Warga Jalan Tembus Mantuil Gang Bersama RT 17, Kelurahan Basirih Selatan, Kecamatan Banjarmasin Selatan itu diamankan polisi pada Selasa (27/1/2026) sekira pukul 21.15 Wita.
Penangkapan dilakukan oleh personel Polsek Banjarmasin Selatan yang dipimpin Kanit Reskrim AKP Joko Sulistiyo Sriyono, saat menggelar patroli rutin di kawasan rawan kriminalitas.
Menariknya, Salammudin ditangkap saat tengah menggelar pesta minuman gaduk, sebutan untuk minuman keras oplosan, bersama beberapa rekannya.
Kapolsek Banjarmasin Selatan Kompol Christugus Lirens melalui Kanit Reskrim AKP Joko Sulistiyo Sriyono mengatakan, penangkapan berlangsung di Jalan Tembus Mantuil Gang Hariti RT 16, Kelurahan Basirih Selatan.

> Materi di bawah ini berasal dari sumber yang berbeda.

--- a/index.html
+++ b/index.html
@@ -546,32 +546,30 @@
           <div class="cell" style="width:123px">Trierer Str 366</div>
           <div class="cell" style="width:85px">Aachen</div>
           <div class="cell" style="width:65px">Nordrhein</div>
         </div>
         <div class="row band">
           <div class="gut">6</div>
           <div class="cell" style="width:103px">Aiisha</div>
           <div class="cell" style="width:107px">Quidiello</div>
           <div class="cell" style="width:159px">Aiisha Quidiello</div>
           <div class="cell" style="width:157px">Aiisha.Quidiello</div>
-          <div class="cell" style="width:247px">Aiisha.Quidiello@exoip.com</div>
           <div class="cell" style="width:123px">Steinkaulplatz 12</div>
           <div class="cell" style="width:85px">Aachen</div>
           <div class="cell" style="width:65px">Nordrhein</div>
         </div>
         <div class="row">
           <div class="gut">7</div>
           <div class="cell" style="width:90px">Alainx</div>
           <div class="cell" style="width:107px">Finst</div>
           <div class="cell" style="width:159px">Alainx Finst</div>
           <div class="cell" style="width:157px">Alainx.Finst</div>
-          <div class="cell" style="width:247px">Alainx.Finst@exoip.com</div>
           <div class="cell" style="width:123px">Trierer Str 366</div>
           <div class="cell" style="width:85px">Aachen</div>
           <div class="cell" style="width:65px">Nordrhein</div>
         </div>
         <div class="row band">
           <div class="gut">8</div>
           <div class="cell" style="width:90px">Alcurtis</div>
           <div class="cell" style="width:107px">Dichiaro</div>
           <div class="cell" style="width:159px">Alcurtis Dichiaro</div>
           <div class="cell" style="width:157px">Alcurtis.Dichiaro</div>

"Pelaku kedapatan menyimpan satu bilah pisau lengkap dengan kumpangnya, panjang sekira 22 sentimeter. Sajam tersebut diselipkan dibalik baju, depan perut," ungkap Joko, Minggu (1/2/2026).
Disebut Joko malam itu, anggota Buser Polsek Banjarmasin Selatan sedang melaksanakan patroli, ketiki memasuki Gang Hariti tersebut mencurigai sekelompok orang yang sedang berkumpul.

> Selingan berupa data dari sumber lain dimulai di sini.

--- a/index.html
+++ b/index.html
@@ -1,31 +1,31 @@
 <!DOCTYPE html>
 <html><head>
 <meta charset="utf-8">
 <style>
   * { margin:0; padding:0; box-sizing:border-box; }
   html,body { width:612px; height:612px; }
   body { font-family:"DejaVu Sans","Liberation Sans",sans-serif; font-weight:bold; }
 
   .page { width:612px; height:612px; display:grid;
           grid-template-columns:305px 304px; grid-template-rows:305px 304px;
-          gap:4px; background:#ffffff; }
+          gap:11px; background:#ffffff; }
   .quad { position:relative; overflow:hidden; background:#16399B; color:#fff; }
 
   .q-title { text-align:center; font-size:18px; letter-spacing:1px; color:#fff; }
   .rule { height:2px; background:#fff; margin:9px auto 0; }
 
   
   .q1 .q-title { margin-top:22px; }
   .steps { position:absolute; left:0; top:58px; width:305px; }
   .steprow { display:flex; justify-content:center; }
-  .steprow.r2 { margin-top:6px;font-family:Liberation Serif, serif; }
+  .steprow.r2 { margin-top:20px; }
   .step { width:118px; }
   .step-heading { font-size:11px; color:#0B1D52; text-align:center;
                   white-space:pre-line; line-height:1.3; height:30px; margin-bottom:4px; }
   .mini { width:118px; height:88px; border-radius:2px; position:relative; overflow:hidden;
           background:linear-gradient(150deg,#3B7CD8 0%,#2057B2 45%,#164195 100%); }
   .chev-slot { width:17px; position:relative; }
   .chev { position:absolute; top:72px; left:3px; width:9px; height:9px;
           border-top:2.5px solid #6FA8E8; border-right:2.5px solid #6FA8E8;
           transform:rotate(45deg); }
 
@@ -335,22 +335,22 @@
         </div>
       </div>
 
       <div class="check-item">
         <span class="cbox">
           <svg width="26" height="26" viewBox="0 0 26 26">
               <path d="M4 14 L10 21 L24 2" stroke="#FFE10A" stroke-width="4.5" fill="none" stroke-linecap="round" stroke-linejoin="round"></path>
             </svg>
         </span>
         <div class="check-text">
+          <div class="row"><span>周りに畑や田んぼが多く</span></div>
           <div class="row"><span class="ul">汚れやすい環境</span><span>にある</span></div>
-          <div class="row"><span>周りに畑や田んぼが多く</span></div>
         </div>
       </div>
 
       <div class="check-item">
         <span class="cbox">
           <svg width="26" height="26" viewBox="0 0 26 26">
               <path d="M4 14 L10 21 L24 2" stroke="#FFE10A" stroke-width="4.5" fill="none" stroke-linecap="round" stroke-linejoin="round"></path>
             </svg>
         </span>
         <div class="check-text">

Sekumpulan orang disana dilakukan pemeriksaan, petugas pun mendapati Salammudin membawa pisau yang diselipkan di bagian depan perut.

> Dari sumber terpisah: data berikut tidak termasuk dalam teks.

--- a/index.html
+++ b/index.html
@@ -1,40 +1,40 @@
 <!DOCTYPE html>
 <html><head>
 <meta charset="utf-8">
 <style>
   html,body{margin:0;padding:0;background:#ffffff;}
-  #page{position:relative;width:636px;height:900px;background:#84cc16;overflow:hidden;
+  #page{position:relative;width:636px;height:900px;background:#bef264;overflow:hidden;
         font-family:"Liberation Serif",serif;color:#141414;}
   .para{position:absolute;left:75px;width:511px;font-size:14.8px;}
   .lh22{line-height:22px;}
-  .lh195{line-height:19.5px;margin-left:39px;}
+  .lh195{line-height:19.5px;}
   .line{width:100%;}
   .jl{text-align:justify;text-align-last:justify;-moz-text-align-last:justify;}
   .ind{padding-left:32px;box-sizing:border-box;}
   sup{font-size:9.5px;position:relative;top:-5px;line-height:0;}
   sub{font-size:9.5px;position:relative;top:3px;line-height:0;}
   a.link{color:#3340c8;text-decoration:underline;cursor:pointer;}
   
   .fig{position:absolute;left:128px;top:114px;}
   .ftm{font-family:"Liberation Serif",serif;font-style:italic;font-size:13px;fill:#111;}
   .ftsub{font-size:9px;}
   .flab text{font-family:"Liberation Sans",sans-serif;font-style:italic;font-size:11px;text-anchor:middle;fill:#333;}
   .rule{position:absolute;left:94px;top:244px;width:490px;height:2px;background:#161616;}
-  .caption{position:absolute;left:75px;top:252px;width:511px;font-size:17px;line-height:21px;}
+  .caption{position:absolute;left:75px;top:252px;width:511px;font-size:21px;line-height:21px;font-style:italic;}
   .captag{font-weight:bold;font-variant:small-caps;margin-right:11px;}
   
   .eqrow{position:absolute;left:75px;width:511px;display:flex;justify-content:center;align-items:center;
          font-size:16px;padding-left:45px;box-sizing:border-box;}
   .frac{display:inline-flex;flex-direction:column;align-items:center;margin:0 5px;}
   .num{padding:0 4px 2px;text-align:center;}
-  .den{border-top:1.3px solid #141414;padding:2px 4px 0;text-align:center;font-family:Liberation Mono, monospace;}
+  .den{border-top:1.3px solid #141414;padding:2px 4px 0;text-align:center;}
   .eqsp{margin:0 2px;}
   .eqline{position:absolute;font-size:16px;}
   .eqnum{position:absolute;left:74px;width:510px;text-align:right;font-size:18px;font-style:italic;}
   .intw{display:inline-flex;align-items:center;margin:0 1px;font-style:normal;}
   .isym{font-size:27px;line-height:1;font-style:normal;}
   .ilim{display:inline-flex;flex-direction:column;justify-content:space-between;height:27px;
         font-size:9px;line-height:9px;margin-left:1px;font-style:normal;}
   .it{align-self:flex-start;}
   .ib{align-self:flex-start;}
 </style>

"Diketahui, pelaku membawa senjata tajam tersebut tidak ada kaitannya dengan pekerjaan serta tanpa izin dari pihak berwenang," jelas Joko.
Joko menambahkan, Salammudin sebelumnya pernah terjerat kasus penganiayaan."Pelaku ini sudah memiliki catatan kriminal. Beberapa tahun lalu pernah terlibat kasus penganiayaan,"bebernya.
"Atas perbuatannya, pelaku dijerat Pasal 307 ayat (1) Undang-Undang Republik Indonesia Nomor 1 Tahun 2023 tentang KUHP,” tegasnya.